Assignment: Retype every record exactly. Leave the pictures out.

::: Available data :::

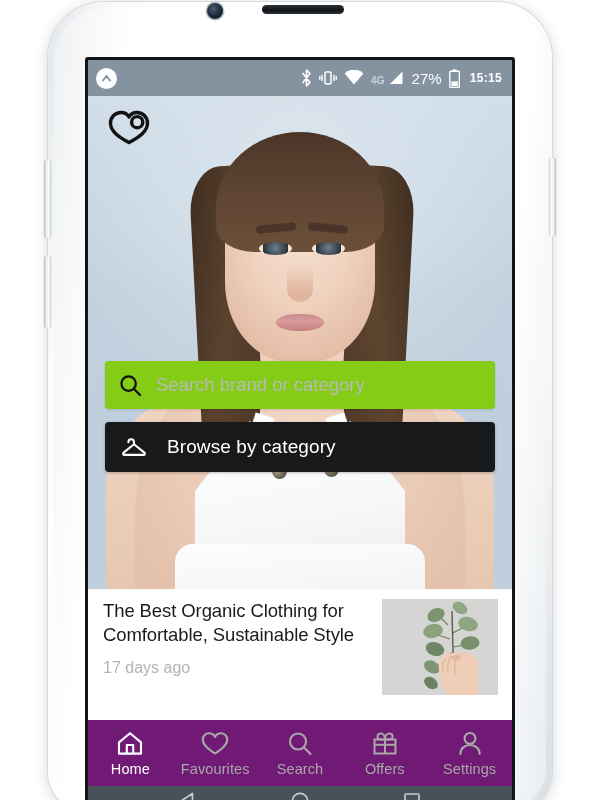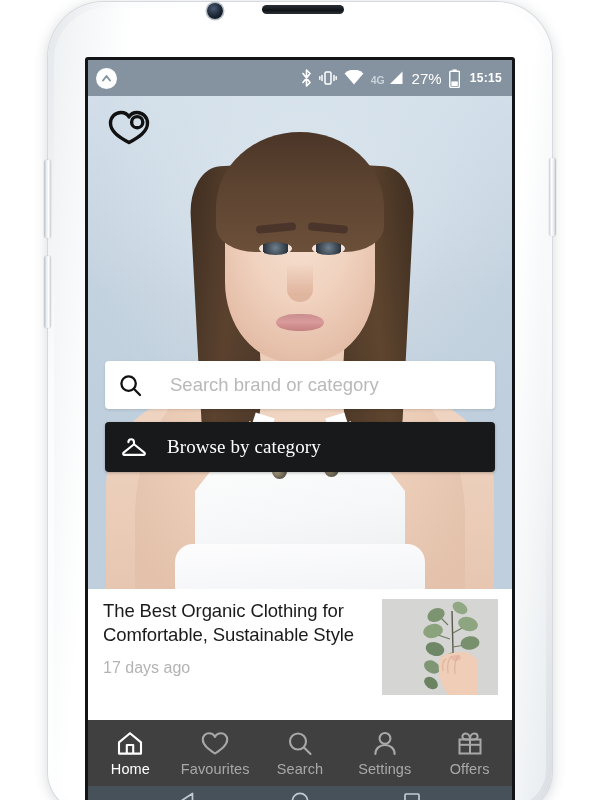--- a/index.html
+++ b/index.html
@@ -206,10 +206,9 @@
     padding: 0 17px;
   }
   .search-bar {
-    height: 48px; background: #ffffff; border-radius: 4px;
+    height: 48px; background: #84cc16; border-radius: 4px;
     display: flex; align-items: center; padding: 0 14px;
     box-shadow: 0 1px 3px rgba(0,0,0,.13);
-    gap: 14px;
   }
   .search-bar .mag { margin-right: 14px; display:flex; }
   .search-input {

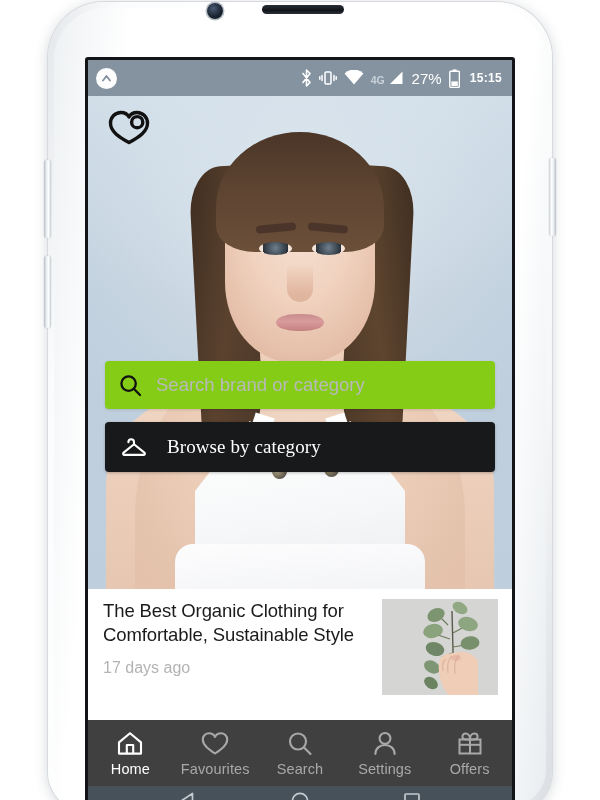--- a/index.html
+++ b/index.html
@@ -223,7 +223,6 @@
     display: flex; align-items: center; padding: 0 16px;
     box-shadow: 0 1px 3px rgba(0,0,0,.25);
     cursor: pointer;
-    font-family: Liberation Serif, serif;
   }
   .browse-btn .hanger { margin-right: 20px; display:flex; }
   .browse-label { color: #fff; font-size: 19px; letter-spacing: .1px; }

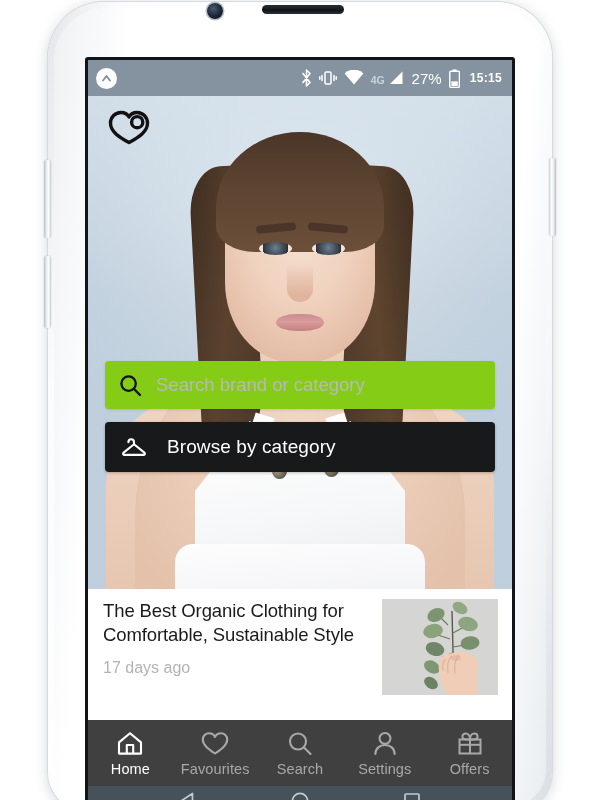--- a/index.html
+++ b/index.html
@@ -252,7 +252,7 @@
   
   .bottomnav {
     position: absolute; left: 0; right: 0; bottom: 30px;
-    height: 66px; background: #404040;
+    height: 66px; background: #701a75;
     display: flex; align-items: center;
   }
   .nav-item {

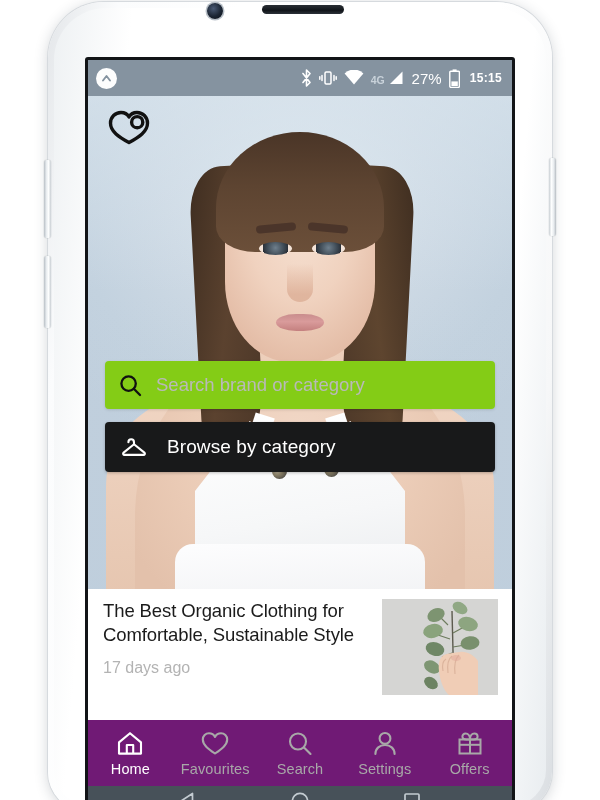--- a/index.html
+++ b/index.html
@@ -446,16 +446,6 @@
       <div class="nav-item">
         <span class="nav-ico">
           <svg width="26" height="25" viewBox="0 0 26 25">
-            <circle cx="13" cy="7.4" r="5.4" fill="none" stroke="#a8a8a8" stroke-width="2.1"></circle>
-            <path d="M3.4 23 C3.4 17.4 7.8 14 13 14 C18.2 14 22.6 17.4 22.6 23" fill="none" stroke="#a8a8a8" stroke-width="2.1" stroke-linecap="round"></path>
-          </svg>
-        </span>
-        <span class="nav-label">Settings</span>
-      </div>
-
-      <div class="nav-item">
-        <span class="nav-ico">
-          <svg width="26" height="25" viewBox="0 0 26 25">
             <rect x="2.5" y="8.5" width="21" height="14" fill="none" stroke="#a8a8a8" stroke-width="2"></rect>
             <line x1="2.5" y1="13.8" x2="23.5" y2="13.8" stroke="#a8a8a8" stroke-width="2"></line>
             <line x1="13" y1="8.5" x2="13" y2="22.5" stroke="#a8a8a8" stroke-width="2"></line>
@@ -465,6 +455,16 @@
         </span>
         <span class="nav-label">Offers</span>
       </div>
+
+      <div class="nav-item">
+        <span class="nav-ico">
+          <svg width="26" height="25" viewBox="0 0 26 25">
+            <circle cx="13" cy="7.4" r="5.4" fill="none" stroke="#a8a8a8" stroke-width="2.1"></circle>
+            <path d="M3.4 23 C3.4 17.4 7.8 14 13 14 C18.2 14 22.6 17.4 22.6 23" fill="none" stroke="#a8a8a8" stroke-width="2.1" stroke-linecap="round"></path>
+          </svg>
+        </span>
+        <span class="nav-label">Settings</span>
+      </div>
     </div>
 
     <div class="sysnav">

:::

Answer for this exercise:
--- a/index.html
+++ b/index.html
@@ -206,10 +206,9 @@
     padding: 0 17px;
   }
   .search-bar {
-    height: 48px; background: #ffffff; border-radius: 4px;
+    height: 48px; background: #84cc16; border-radius: 4px;
     display: flex; align-items: center; padding: 0 14px;
     box-shadow: 0 1px 3px rgba(0,0,0,.13);
-    gap: 14px;
   }
   .search-bar .mag { margin-right: 14px; display:flex; }
   .search-input {

--- a/index.html
+++ b/index.html
@@ -223,7 +223,6 @@
     display: flex; align-items: center; padding: 0 16px;
     box-shadow: 0 1px 3px rgba(0,0,0,.25);
     cursor: pointer;
-    font-family: Liberation Serif, serif;
   }
   .browse-btn .hanger { margin-right: 20px; display:flex; }
   .browse-label { color: #fff; font-size: 19px; letter-spacing: .1px; }

--- a/index.html
+++ b/index.html
@@ -252,7 +252,7 @@
   
   .bottomnav {
     position: absolute; left: 0; right: 0; bottom: 30px;
-    height: 66px; background: #404040;
+    height: 66px; background: #701a75;
     display: flex; align-items: center;
   }
   .nav-item {

--- a/index.html
+++ b/index.html
@@ -446,16 +446,6 @@
       <div class="nav-item">
         <span class="nav-ico">
           <svg width="26" height="25" viewBox="0 0 26 25">
-            <circle cx="13" cy="7.4" r="5.4" fill="none" stroke="#a8a8a8" stroke-width="2.1"></circle>
-            <path d="M3.4 23 C3.4 17.4 7.8 14 13 14 C18.2 14 22.6 17.4 22.6 23" fill="none" stroke="#a8a8a8" stroke-width="2.1" stroke-linecap="round"></path>
-          </svg>
-        </span>
-        <span class="nav-label">Settings</span>
-      </div>
-
-      <div class="nav-item">
-        <span class="nav-ico">
-          <svg width="26" height="25" viewBox="0 0 26 25">
             <rect x="2.5" y="8.5" width="21" height="14" fill="none" stroke="#a8a8a8" stroke-width="2"></rect>
             <line x1="2.5" y1="13.8" x2="23.5" y2="13.8" stroke="#a8a8a8" stroke-width="2"></line>
             <line x1="13" y1="8.5" x2="13" y2="22.5" stroke="#a8a8a8" stroke-width="2"></line>
@@ -465,6 +455,16 @@
         </span>
         <span class="nav-label">Offers</span>
       </div>
+
+      <div class="nav-item">
+        <span class="nav-ico">
+          <svg width="26" height="25" viewBox="0 0 26 25">
+            <circle cx="13" cy="7.4" r="5.4" fill="none" stroke="#a8a8a8" stroke-width="2.1"></circle>
+            <path d="M3.4 23 C3.4 17.4 7.8 14 13 14 C18.2 14 22.6 17.4 22.6 23" fill="none" stroke="#a8a8a8" stroke-width="2.1" stroke-linecap="round"></path>
+          </svg>
+        </span>
+        <span class="nav-label">Settings</span>
+      </div>
     </div>
 
     <div class="sysnav">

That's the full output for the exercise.